China Signals Freer Yuan, More Flexible Monetary Policy
China will encourage the value of its currency, the yuan, to be set by the market and pull back in an orderly manner from intervention in the foreign-exchange market, the head of the country's central bank said Monday.
The People's Bank of China will meanwhile keep its monetary policy flexible so that it supports credit growth amid volatile flows of capital, news reports quoted the bank's governor, Zhou Xiaochuan, as saying.
Moves in monetary policy, he explained, will respond to liquidity conditions that are determined by the balance of payments, demand for yuan in markets and international capital flows.
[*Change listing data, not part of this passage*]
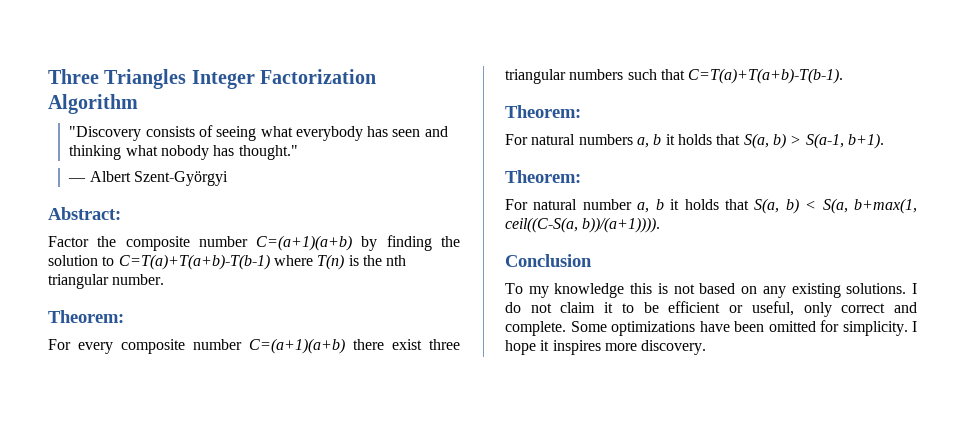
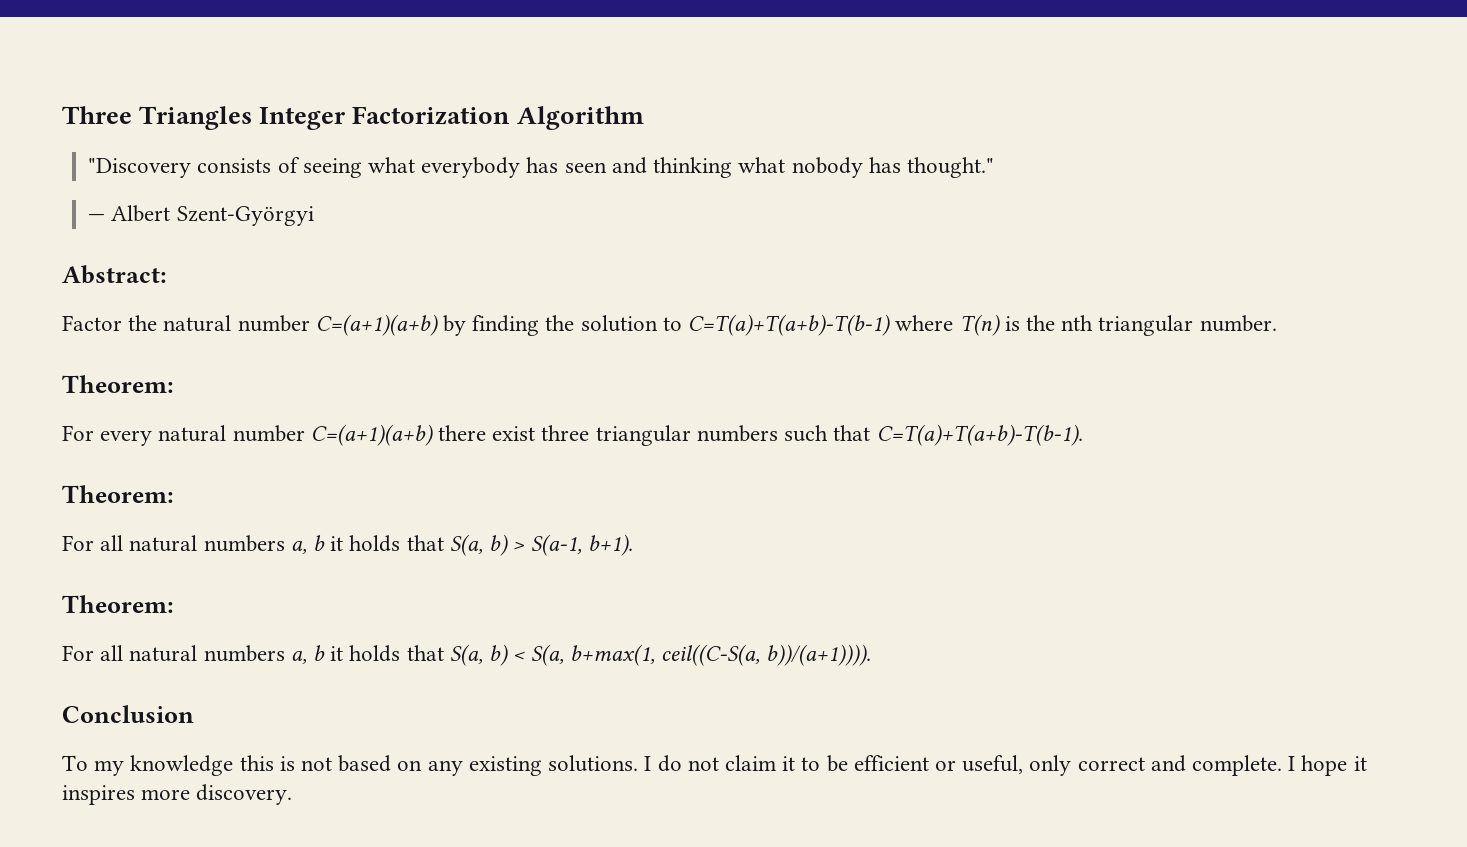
- Factor the composite number C=(a+1)(a+b) by finding the solution to C=T(a)+T(a+b)-T(b-1) where T(n) is the nth triangular number.
+ Factor the natural number C=(a+1)(a+b) by finding the solution to C=T(a)+T(a+b)-T(b-1) where T(n) is the nth triangular number.
- For every composite number C=(a+1)(a+b) there exist three triangular numbers such that C=T(a)+T(a+b)-T(b-1).
+ For every natural number C=(a+1)(a+b) there exist three triangular numbers such that C=T(a)+T(a+b)-T(b-1).
- For natural numbers a, b it holds that S(a, b) > S(a-1, b+1).
+ For all natural numbers a, b it holds that S(a, b) > S(a-1, b+1).
- For natural number a, b it holds that S(a, b) < S(a, b+max(1, ceil((C-S(a, b))/(a+1)))).
+ For all natural numbers a, b it holds that S(a, b) < S(a, b+max(1, ceil((C-S(a, b))/(a+1)))).
- Some optimizations have been omitted for simplicity.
The closer the yuan is to an equilibrium, the bigger role market forces will play in the yuan exchange rate. We will allow and encourage market forces to play a bigger role, and the central bank's participation and intervention in the market will decrease in an orderly manner, Zhou said, according to Reuters.
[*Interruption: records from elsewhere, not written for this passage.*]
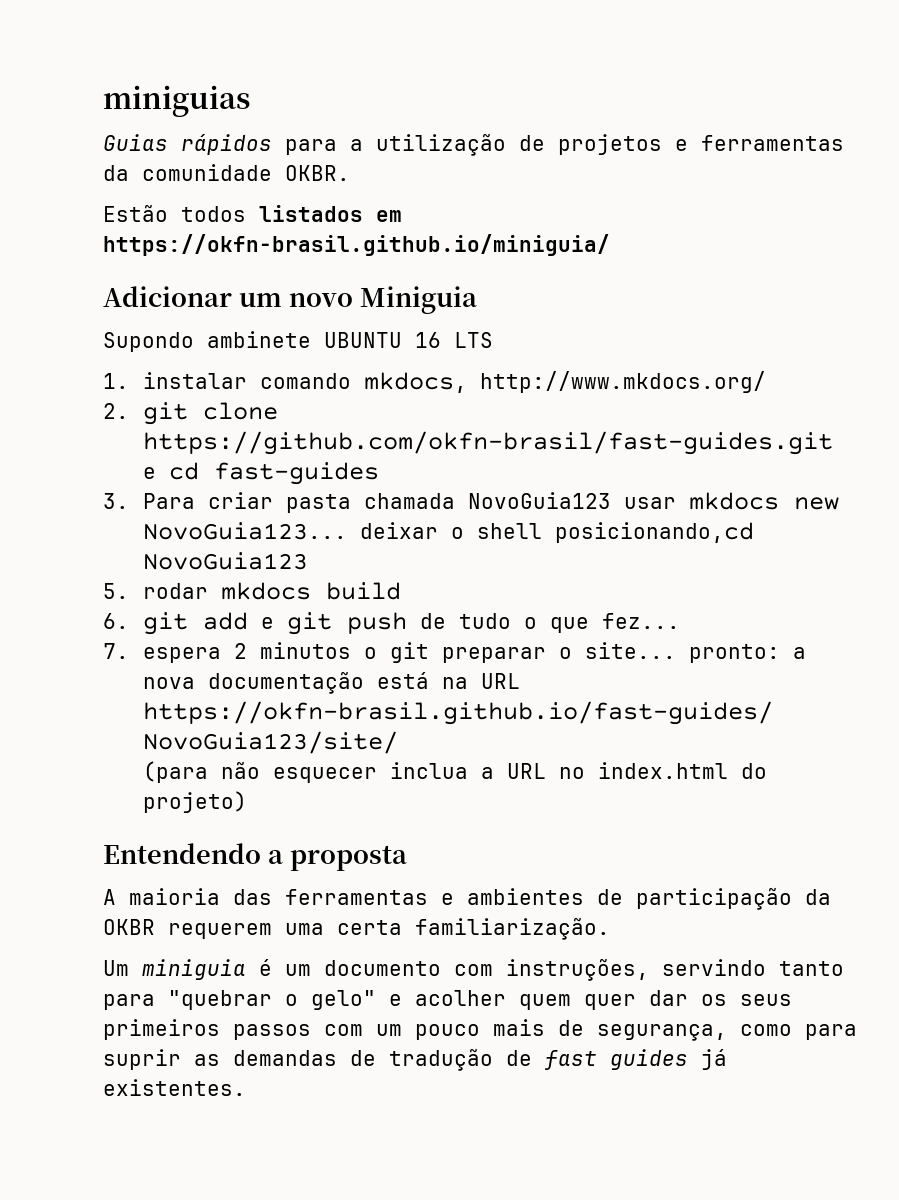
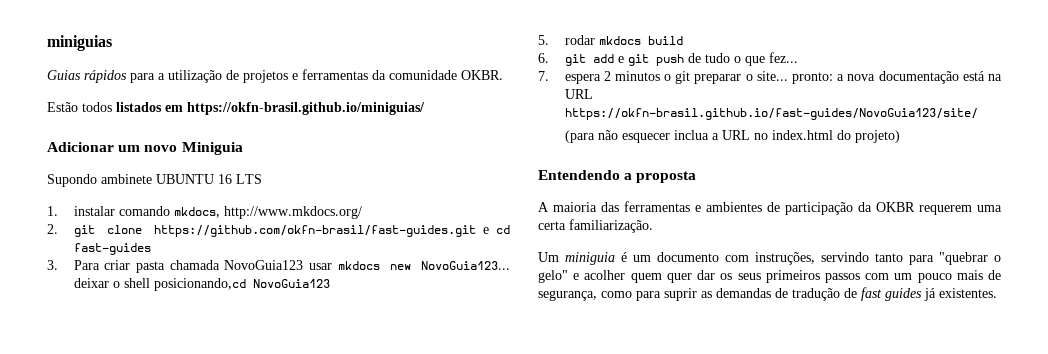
- Estão todos listados em https://okfn-brasil.github.io/miniguia/
+ Estão todos listados em https://okfn-brasil.github.io/miniguias/

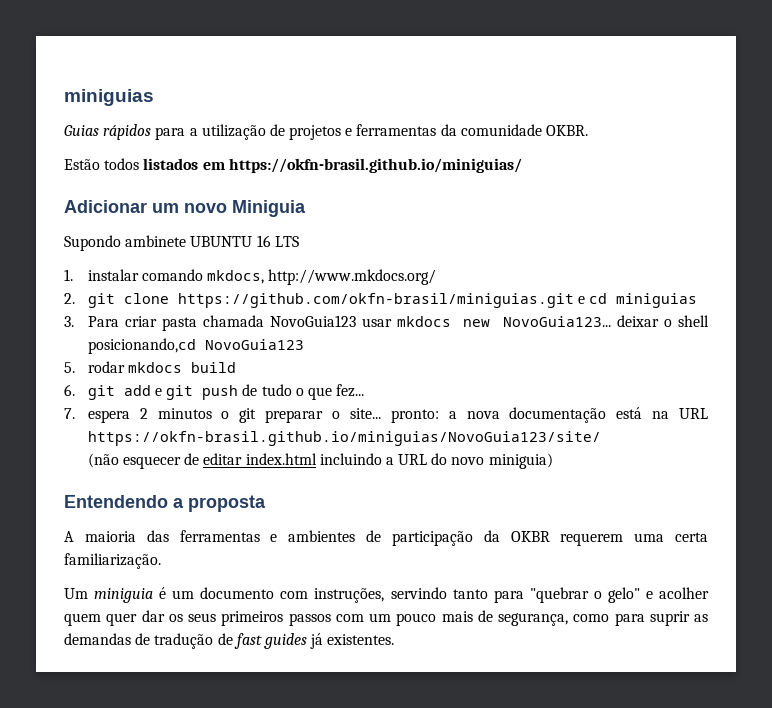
- 2. git clone https://github.com/okfn-brasil/fast-guides.git e cd fast-guides
+ 2. git clone https://github.com/okfn-brasil/miniguias.git e cd miniguias
- 7. espera 2 minutos o git preparar o site... pronto: a nova documentação está na URL https://okfn-brasil.github.io/fast-guides/NovoGuia123/site/
- (para não esquecer inclua a URL no index.html do projeto)
+ 7. espera 2 minutos o git preparar o site... pronto: a nova documentação está na URL https://okfn-brasil.github.io/miniguias/NovoGuia123/site/
+ (não esquecer de editar index.html incluindo a URL do novo miniguia)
He spoke days after China posted its biggest trade deficit in at least a decade.
Zhou didn't comment on speculation that China is ready to widen the yuan's trading band to create more flexibility, even as the yuan was pushed sharply lower Monday.
The Chinese currency was weaker against the U.S. dollar. On the over-the-counter market, the dollar was at 6.3265 yuan around 0830 GMT, up from Friday's close of 6.3107, Dow Jones Newswires reported. The dollar traded in a range of 6.3201 to 3273 yuan.
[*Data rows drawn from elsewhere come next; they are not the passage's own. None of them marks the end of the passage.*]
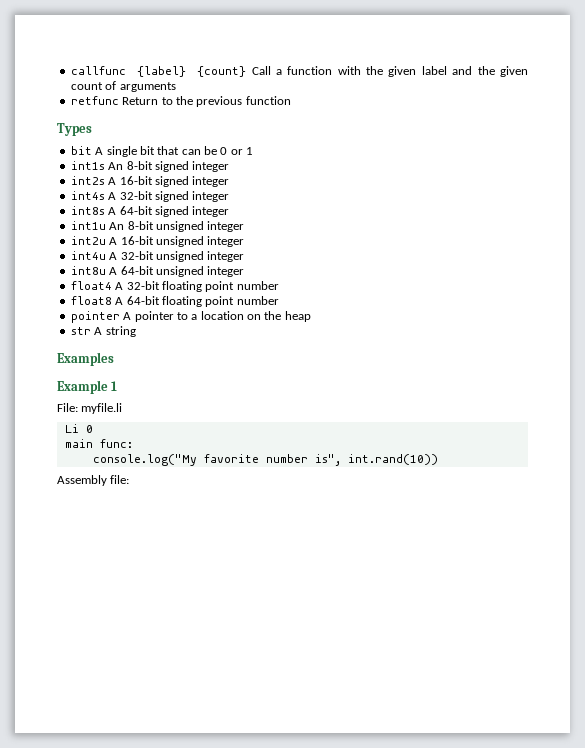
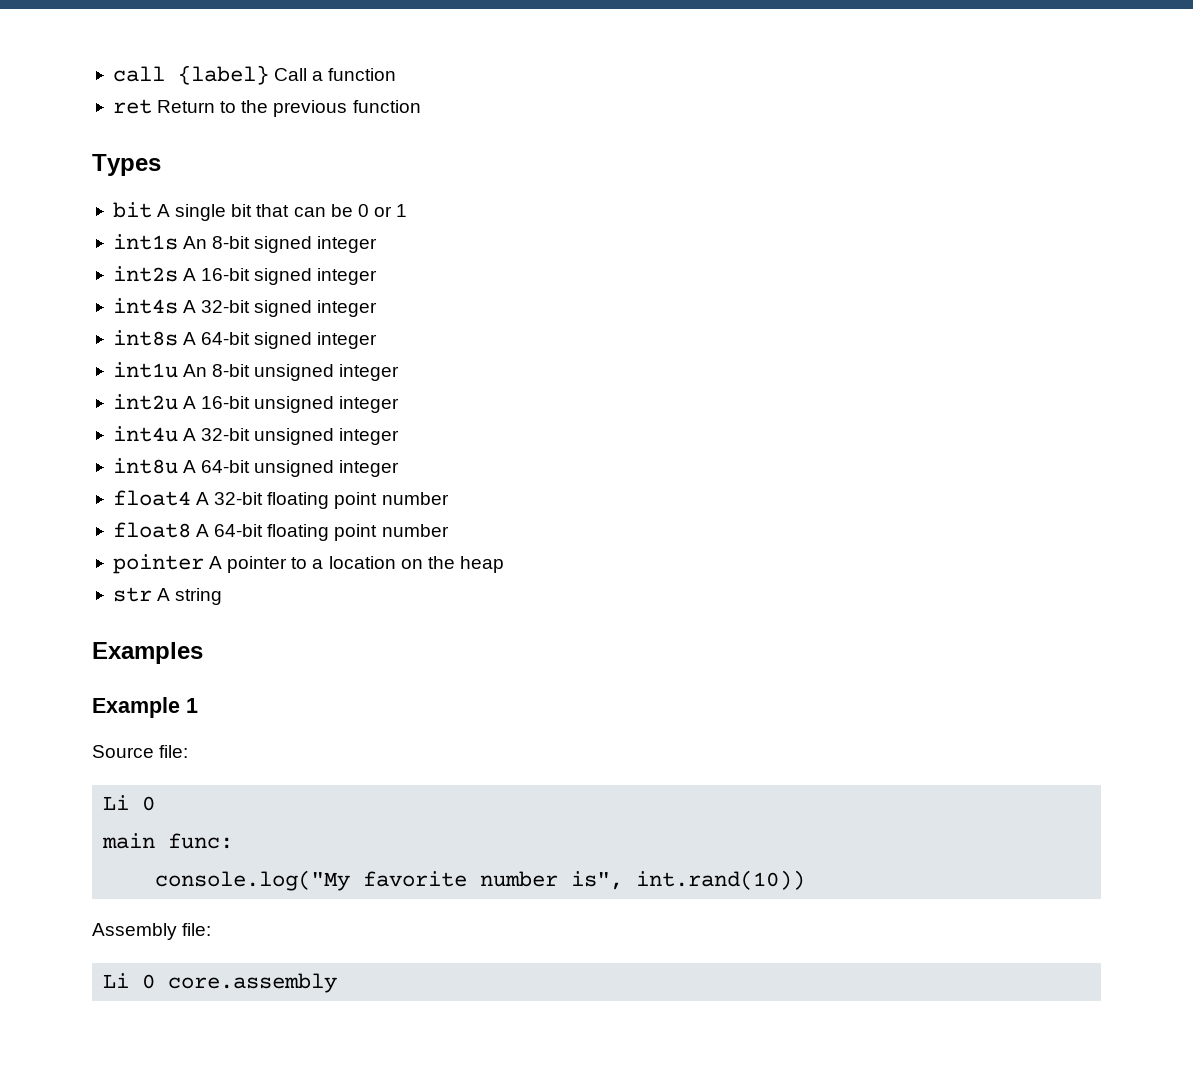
- callfunc {label} {count} Call a function with the given label and the given count of arguments
- retfunc Return to the previous function
+ call {label} Call a function
+ ret Return to the previous function
- File: myfile.li
+ Source file:
+ Li 0 core.assembly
On Saturday, China posted a trade deficit of $31.48 billion for February, reversing from a $27.28 billion surplus in January, due partly to seasonal distortions but also to faltering demand for Chinese exports.
The trade data means a bigger need to stimulate domestic demand -- via fiscal stimulus and monetary easing, Dariusz Kowalczyk, senior economist and strategist at Credit Agricole CIB, in a note cited by Reuters.